Lafond-Beaulne adds, “One thing is clear: even if the idea for a song belongs to the personal history of one of us, we always work on it together. That’s why, after collaborating for the past decade, we understand each other. Sometimes we’ll talk openly [about a song’s topic], but often, when one of us starts working on a song, the other one immediately knows what she wants to say. Camille is able to write from my perspective and vice versa.

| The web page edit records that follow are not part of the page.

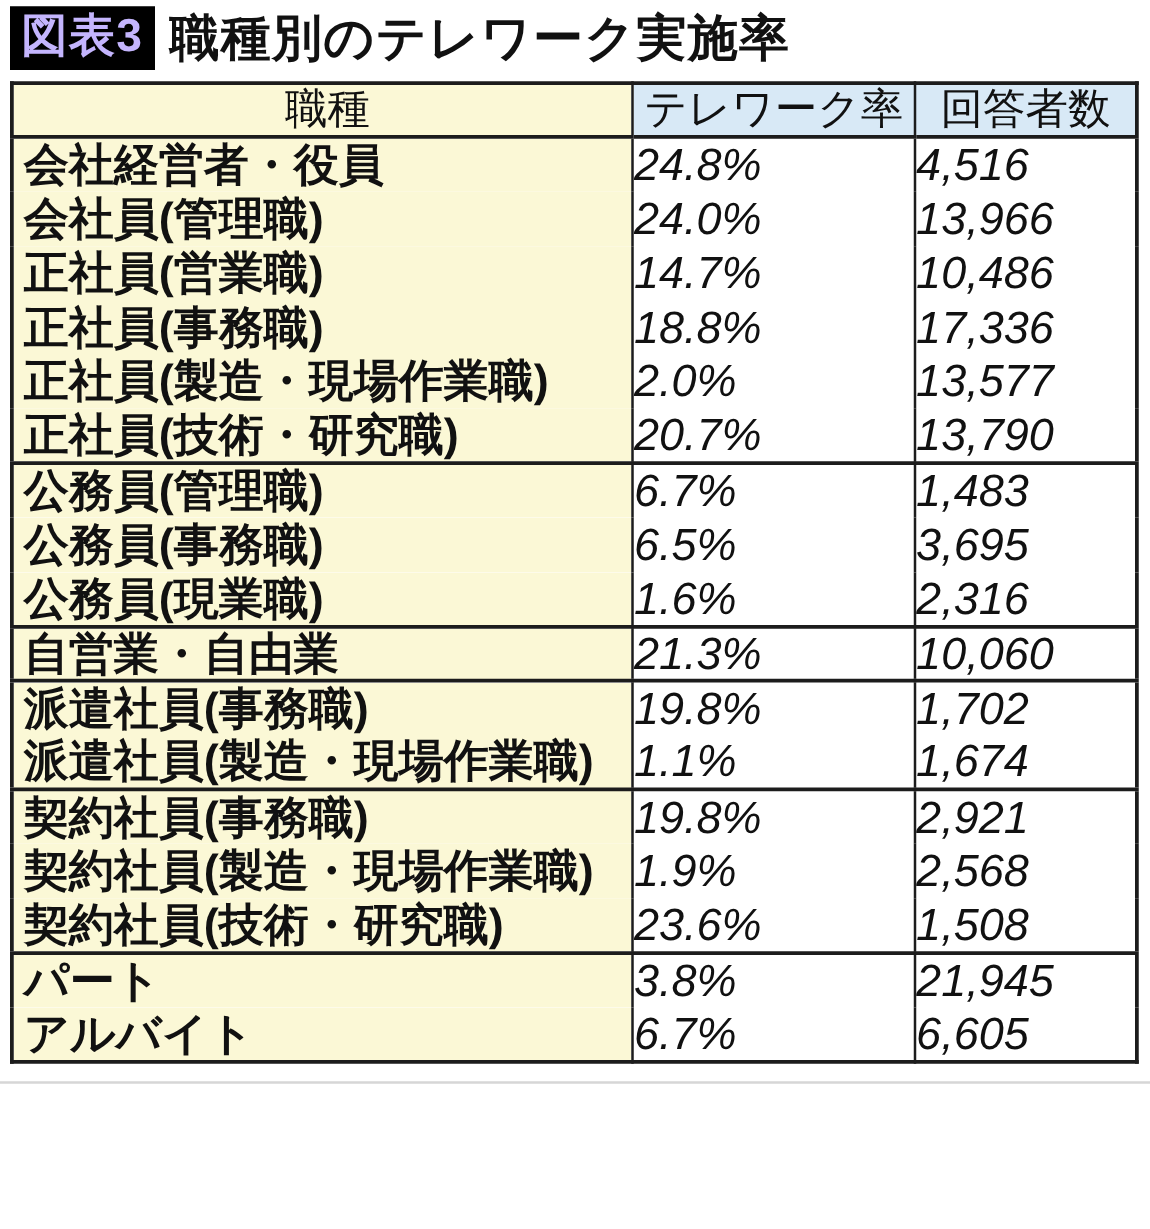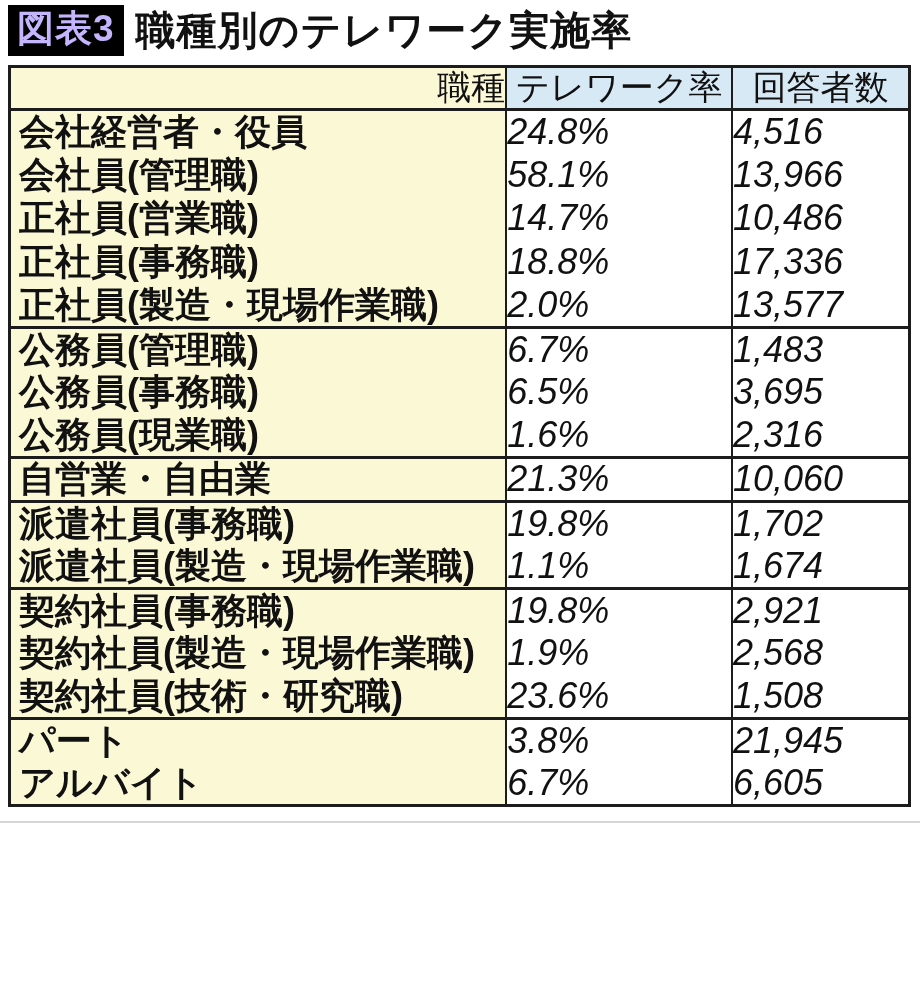--- a/index.html
+++ b/index.html
@@ -58,21 +58,21 @@
     overflow: hidden;
   }
   thead th {
     height: 43px;
     font-size: 34px;
     font-weight: normal;
     border-bottom: 3px solid #1c1c1c;
   }
   thead th.occ {
     background: #fbf8d6;
-    text-align: right;
+    text-align: center;
     padding-left: 8px;
   }
   thead th.rate, thead th.resp {
     background: #d8e9f6;
     text-align: center;
   }
   tbody { border-top: 3px solid #1c1c1c; }
   tbody td { height: 43.5px; font-size: 36px; }
   td.occ {
     background: #fbf8d6;
@@ -116,38 +116,43 @@
       </tr>
     </thead>
   <tbody>
         <tr>
           <td class="occ">会社経営者・役員</td>
           <td class="rate">24.8%</td>
           <td class="resp">4,516</td>
         </tr>
         <tr>
           <td class="occ">会社員(管理職)</td>
-          <td class="rate">58.1%</td>
+          <td class="rate">24.0%</td>
           <td class="resp">13,966</td>
         </tr>
         <tr>
           <td class="occ">正社員(営業職)</td>
           <td class="rate">14.7%</td>
           <td class="resp">10,486</td>
         </tr>
         <tr>
           <td class="occ">正社員(事務職)</td>
           <td class="rate">18.8%</td>
           <td class="resp">17,336</td>
         </tr>
         <tr>
           <td class="occ">正社員(製造・現場作業職)</td>
           <td class="rate">2.0%</td>
           <td class="resp">13,577</td>
         </tr>
+        <tr>
+          <td class="occ">正社員(技術・研究職)</td>
+          <td class="rate">20.7%</td>
+          <td class="resp">13,790</td>
+        </tr>
       </tbody>
       <tbody>
         <tr>
           <td class="occ">公務員(管理職)</td>
           <td class="rate">6.7%</td>
           <td class="resp">1,483</td>
         </tr>
         <tr>
           <td class="occ">公務員(事務職)</td>
           <td class="rate">6.5%</td>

Ultimately, we all experience human trials and wounds differently, but we can also identify with those situations.”
Thus, the pandemic – as well as the musicians’ passage into their thirties – fed the stories on Chrysalism, a title that refers to the safety we feel when we shelter from a storm, a virus, or more metaphorically, from one of these threats that our society always weighs on “the other”… “One thing we did [during the creation of the album] is to have a different perspective on our identity as women, with the hindsight of what we lived during the last decade,” says Poliquin. “I had a lot to say on that topic!”
They take a stand on their very nature, in songs such as “Object of Fun”: “We talk about the male gaze,” says Poliquin. “What I mean is, how we often realize, later, and too late, that we allowed ourselves to be belittled and accommodating. But it’s also a broader reflection on what’s expected of women in our society, and how we deal with that.”
“A lot more is expected of women than of men, and the male gaze is also a bit about that,” says Lafond-Beaulne Laurence, before explaining the meaning of the lyrics of “Green Dot.” “It’s about that painful moment at the end of a relationship where it becomes difficult to let go,” obsessed by a contact that’s on the verge of being broken, and by that little green dot indicating, on our cellphones, that the other is online, “this unhealthy tendency we have to feed hope by communicating. I had to learn that these last few years, and it’s not easy.”
On-Screen Music
For the past few years, Lafond-Beaulne and Poliquin, both together as Milk & Bone and individually, have been composing for film and television. As a duo, they’ve penned original music for Mafia Inc and King Dave, by Daniel Grou, aka Podz. As a solo musician, Poliquin (as KROY) has composed music for the series Féminin/Féminin by Chloé Robichaud and Florence Gagnon, as well as for the documentary Ainsi soient-elles (2019) by Maxime Faure. “We’ve composed together a lot,” she says, “but lately we’ve been working independently on various projects,” that they’re not yet at liberty to discxuss.
“Screen music kept us busy during the pandemic,” Camille continues. “I think that, on the one hand, associating with an [established] band or artist already gives you an idea of the kind of music that will accompany the images. Then, it’s perhaps also a way, from the point of view of the producers [of the film or the TV series], not to ‘micromanage’ the project too much. Generally, the director will be very present in the musical direction of his project; to hire a musician or musicians who already have an identity is to accept that one subscribes to something unique, a signature sound. I embrace this freedom by saying to myself that if someone reaches out and wants to put my name on a project, I have a veto on certain matters. We’re good with voices and synths, for example. If you come to us with musical ideas that require a live band, it’s not our cup of tea.”
Speaking about their collaboration with Podz, Lafond-Beaulne says, “As a director, he’s looking for a specific sensibility. Podz saw us at Osheaga, and felt something in our music that made him want to give us free reign [for creating music for his films]. He’s always trusted what we offer him, and gives us a very large playground in which to work. We appreciate this desire for active collaboration between us.”